The album adheres to a single mood, tending towards the ethereal: drifting ambient soundscapes sparingly garnished by Ellis’s violin, Vincent Ségal’s cello, Nick Cave’s piano and, on two pieces, Brian Eno’s treatments. Faithfull’s delivery of the verses is respectful and measured: her deep contralto has the grain of experience, grounding the poetics. About half the tracks received their voice tracks after her recovery, which might explain why one or two of them are more deliberate than the rest, although not obviously or disturbingly so.
Among the pieces I particularly enjoyed are Byron’s title piece, Keats’ “La Belle Dame Sans Merci”, Percy Bysshe Shelley’s “Ozymandias” and Wordsworth’s “Surprised by Joy”. I was amused, too, that she borrows a tactic perfected by her old admirer Bob Dylan with “Desolation Row” and “Sad Eyed Lady of the Lowlands”: the trick of leaving the collection’s epic performance until last. In this case it’s the 12 minutes of Tennyson’s “The Lady of Shalott”, which she gives in the 20-stanza version published in 1832, 10 years before the author revised the ending to suit Victorian sensibilities. (It’s a shame her script — repeated in the accompanying booklet — gave her “Through the squally east wind keenly/Blew…” rather than “Though…”, but the blemish is fleeting.)
It’s worth adding that ownership of the special edition of She Walks in Beauty is much enhanced by the inclusion of reproductions of a dozen watercolours — including the cover illustration — by the English artist Colin Self, any one of which I’d be happy to have hanging on the wall.
As a collateral benefit, Faithfull’s album sent me back to Baptism: A Journey Through Our Time, a 1968 release in which Joan Baez read and sang poetry over music by the composer Peter Schickele.
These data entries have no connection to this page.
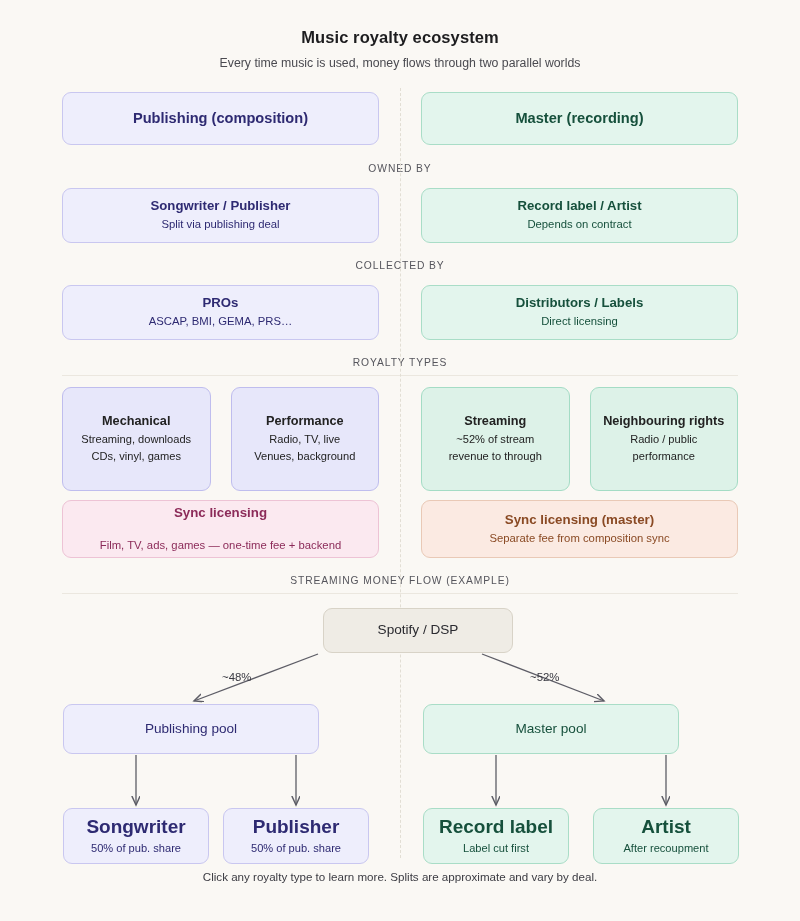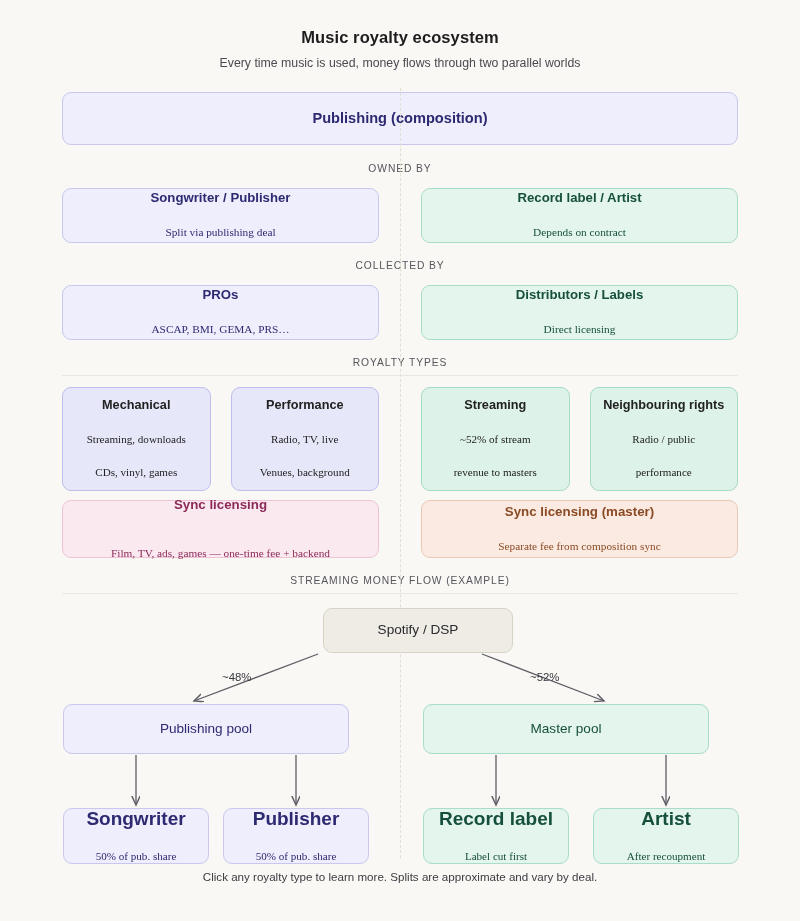"Master (recording)" div.col { html: none -> <div> <div> <div>Master (recording)</div> </div> </div> }
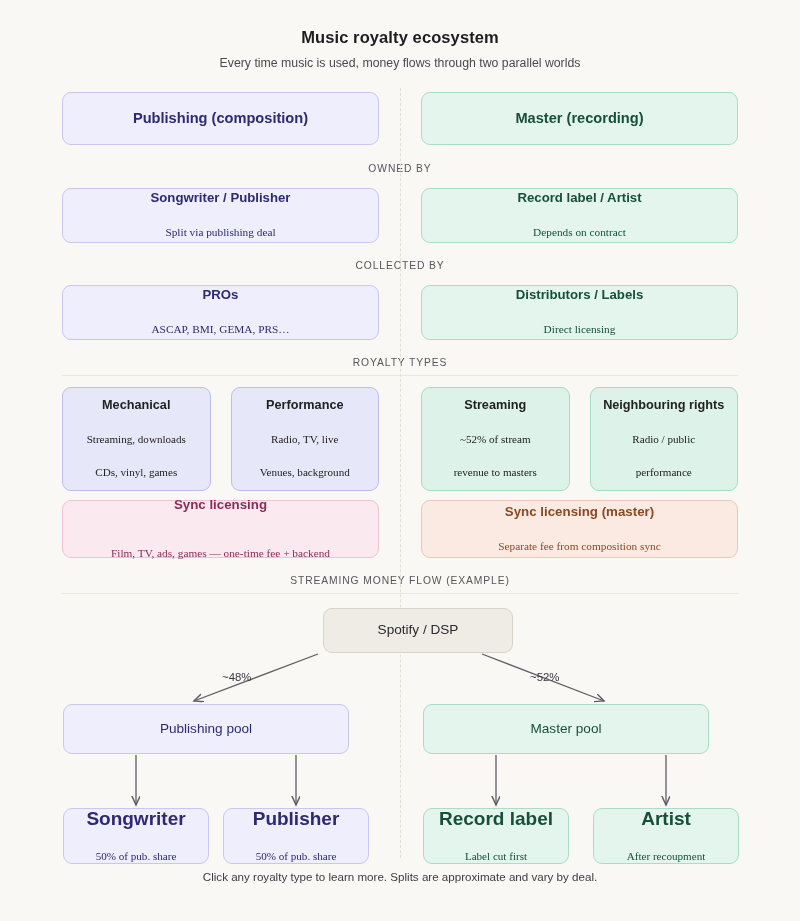"Split via publishing deal" .box .b-sub { font-family: Liberation Serif, serif -> none; margin-top: 18px -> 2px }
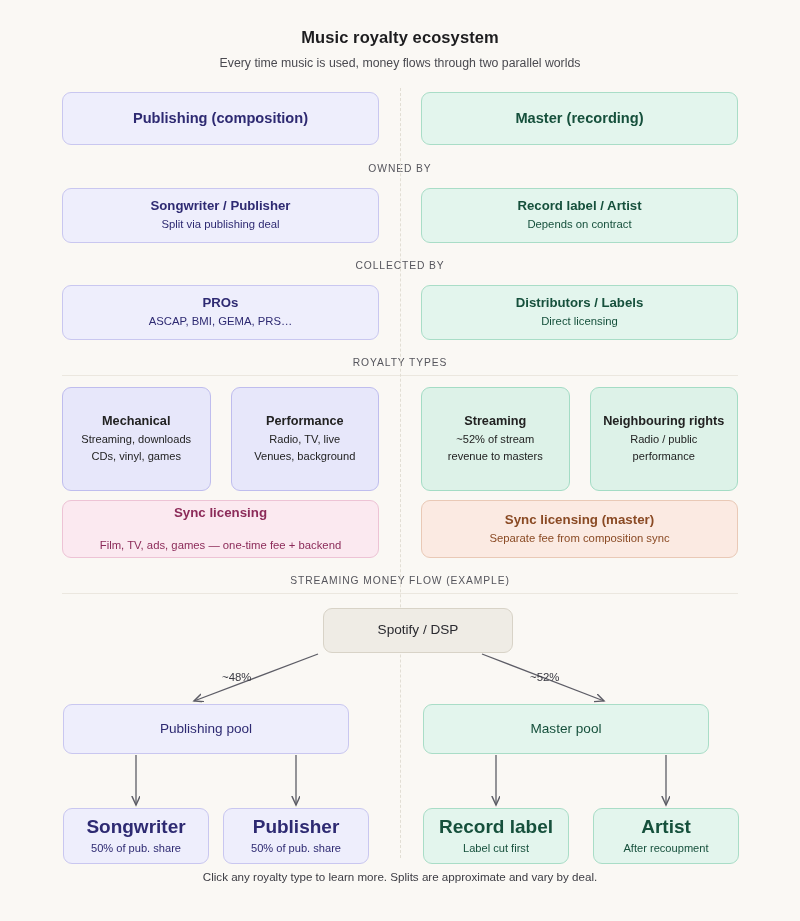"revenue to masters" div.b-sub { text: masters -> through }
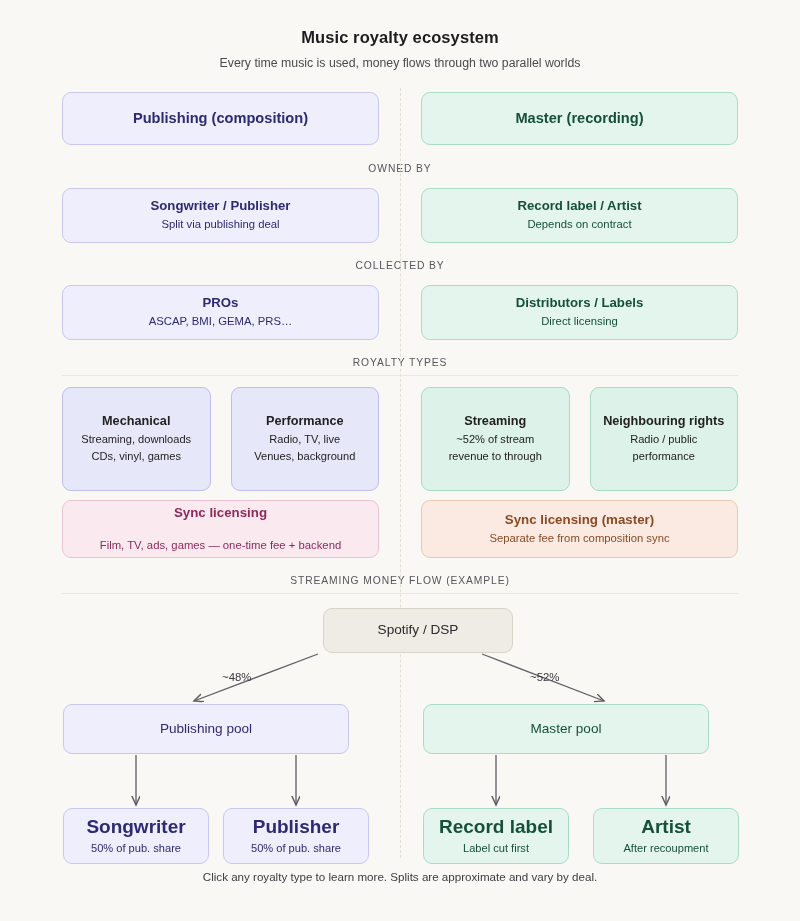"Publishing pool" .pool-box { width: 286px -> 256px }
Conceived by Maynard Solomon, the co-founder of Vanguard Records, it was an ambitious project in which Schickele created bespoke settings for verses from poets ranging from anonymous medieval Chinese and Japanese writers through John Donne, William Blake and Walt Whitman to Arthus Rimbaud, Wilfred Owen, Henry Treece, James Joyce, Federico García Lorca, Jacques Prévert, Countee Cullen and Yevgeny Yevtushenko.
The album is bookended by Treece’s “Old Welsh Song”, a fragment sung by Baez, backed by a harmonium. Much more of a mosaic of miniatures than Faithfull’s album, the mood of the programme is defined by a hatred of war and bloodshed, beginning with Whitman’s “I Saw the Vision of Armies”, read to softly rolling tom-toms and cymbals, and the Chinese verse “Minister of War”, punctuated by a distorted guitar and a clashing gong-like effects. A hovering unison cello and bass line wanders disconsolately behind Lawrence Ferlinghetti’s translation of Prévert’s “Song in the Blood”, glockenspiel and celeste accompany the sung version of Joyce’s early “Of the Dark Past”, a jaunty string quartet matches the vivacity of a fragment from the same writer’s Portrait of the Artist as a Young Man.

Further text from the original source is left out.